» Data:
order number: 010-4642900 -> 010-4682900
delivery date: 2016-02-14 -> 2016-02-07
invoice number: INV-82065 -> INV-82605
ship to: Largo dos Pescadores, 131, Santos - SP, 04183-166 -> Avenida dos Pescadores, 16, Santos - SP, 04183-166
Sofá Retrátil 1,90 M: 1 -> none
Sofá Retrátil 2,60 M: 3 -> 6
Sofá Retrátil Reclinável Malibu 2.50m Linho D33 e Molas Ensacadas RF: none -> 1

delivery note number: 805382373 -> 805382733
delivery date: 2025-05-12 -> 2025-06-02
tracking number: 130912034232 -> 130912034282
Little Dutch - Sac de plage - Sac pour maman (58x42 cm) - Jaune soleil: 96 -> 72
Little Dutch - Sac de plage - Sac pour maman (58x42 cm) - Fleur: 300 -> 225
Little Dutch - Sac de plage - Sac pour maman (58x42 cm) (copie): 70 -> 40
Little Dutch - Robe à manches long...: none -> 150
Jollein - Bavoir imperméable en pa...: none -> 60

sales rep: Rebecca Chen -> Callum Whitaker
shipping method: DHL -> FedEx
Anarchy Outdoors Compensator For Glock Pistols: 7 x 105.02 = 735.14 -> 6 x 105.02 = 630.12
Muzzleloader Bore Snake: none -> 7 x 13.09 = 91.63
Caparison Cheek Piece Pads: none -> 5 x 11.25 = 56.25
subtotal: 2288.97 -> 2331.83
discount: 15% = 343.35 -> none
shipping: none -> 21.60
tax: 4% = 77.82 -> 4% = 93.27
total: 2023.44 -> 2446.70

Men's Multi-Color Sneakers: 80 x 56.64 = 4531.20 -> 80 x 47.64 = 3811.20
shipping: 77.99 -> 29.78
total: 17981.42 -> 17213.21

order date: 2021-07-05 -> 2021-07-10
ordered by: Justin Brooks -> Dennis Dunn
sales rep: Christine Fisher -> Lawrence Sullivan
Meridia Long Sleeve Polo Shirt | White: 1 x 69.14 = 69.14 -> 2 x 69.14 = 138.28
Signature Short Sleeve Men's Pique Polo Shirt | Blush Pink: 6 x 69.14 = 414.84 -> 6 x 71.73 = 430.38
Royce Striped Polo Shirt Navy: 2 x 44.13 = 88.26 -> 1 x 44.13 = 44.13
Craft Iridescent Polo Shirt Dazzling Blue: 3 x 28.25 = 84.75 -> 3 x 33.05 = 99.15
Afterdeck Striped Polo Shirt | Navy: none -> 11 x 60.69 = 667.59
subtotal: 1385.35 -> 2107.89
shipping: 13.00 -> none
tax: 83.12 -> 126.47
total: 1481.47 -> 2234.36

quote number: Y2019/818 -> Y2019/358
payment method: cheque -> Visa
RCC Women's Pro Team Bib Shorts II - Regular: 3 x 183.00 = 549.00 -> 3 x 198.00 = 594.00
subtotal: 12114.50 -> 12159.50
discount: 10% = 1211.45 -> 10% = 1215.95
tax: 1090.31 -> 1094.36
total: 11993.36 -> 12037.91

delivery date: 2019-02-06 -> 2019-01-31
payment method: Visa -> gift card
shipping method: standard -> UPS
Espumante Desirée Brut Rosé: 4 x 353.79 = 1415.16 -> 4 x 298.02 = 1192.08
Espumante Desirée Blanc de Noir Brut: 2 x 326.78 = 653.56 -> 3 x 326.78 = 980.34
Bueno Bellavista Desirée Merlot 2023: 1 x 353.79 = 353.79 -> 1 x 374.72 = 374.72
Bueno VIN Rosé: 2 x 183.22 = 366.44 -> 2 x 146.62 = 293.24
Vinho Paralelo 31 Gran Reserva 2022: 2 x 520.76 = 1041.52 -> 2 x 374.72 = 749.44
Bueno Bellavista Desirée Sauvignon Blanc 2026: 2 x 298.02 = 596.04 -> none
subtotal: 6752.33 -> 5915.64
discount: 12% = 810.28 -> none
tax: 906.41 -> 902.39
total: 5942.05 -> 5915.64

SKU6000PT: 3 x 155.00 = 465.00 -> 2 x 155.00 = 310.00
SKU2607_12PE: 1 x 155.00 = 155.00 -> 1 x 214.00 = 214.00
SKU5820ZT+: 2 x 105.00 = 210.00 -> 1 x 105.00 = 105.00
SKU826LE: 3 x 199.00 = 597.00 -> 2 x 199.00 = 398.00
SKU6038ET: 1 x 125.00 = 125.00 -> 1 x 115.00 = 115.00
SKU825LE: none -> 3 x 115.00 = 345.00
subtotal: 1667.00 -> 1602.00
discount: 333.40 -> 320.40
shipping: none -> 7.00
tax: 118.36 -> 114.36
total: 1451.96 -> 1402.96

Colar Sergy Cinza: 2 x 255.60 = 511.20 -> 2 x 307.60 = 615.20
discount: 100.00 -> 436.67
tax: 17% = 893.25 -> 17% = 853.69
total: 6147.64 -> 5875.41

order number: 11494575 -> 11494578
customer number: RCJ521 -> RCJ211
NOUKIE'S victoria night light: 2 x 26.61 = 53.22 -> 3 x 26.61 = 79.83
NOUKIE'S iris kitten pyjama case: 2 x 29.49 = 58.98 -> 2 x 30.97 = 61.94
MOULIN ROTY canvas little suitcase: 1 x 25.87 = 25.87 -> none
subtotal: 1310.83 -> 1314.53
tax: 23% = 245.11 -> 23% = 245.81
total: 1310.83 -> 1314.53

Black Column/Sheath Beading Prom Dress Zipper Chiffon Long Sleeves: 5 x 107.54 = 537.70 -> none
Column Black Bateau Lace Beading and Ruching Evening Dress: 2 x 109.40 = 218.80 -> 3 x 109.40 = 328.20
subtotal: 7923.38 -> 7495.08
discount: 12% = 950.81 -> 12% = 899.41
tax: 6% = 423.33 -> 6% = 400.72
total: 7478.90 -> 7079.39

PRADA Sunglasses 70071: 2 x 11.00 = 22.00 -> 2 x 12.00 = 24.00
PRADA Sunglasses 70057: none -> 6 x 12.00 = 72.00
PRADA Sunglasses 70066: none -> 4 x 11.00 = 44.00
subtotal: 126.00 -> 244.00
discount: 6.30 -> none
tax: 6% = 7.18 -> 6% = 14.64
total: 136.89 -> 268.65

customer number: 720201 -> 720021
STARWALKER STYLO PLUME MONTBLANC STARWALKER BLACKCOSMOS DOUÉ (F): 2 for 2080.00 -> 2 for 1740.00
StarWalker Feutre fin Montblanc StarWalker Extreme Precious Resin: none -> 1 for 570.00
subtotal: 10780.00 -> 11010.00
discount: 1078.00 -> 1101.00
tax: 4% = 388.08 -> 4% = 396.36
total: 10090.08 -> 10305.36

» Activity: Whenever a line in the entries holds the word "Striped", copy that line.

» Reply to the task:
Royce Striped Polo Shirt Navy: 2 x 44.13 = 88.26 -> 1 x 44.13 = 44.13
Afterdeck Striped Polo Shirt | Navy: none -> 11 x 60.69 = 667.59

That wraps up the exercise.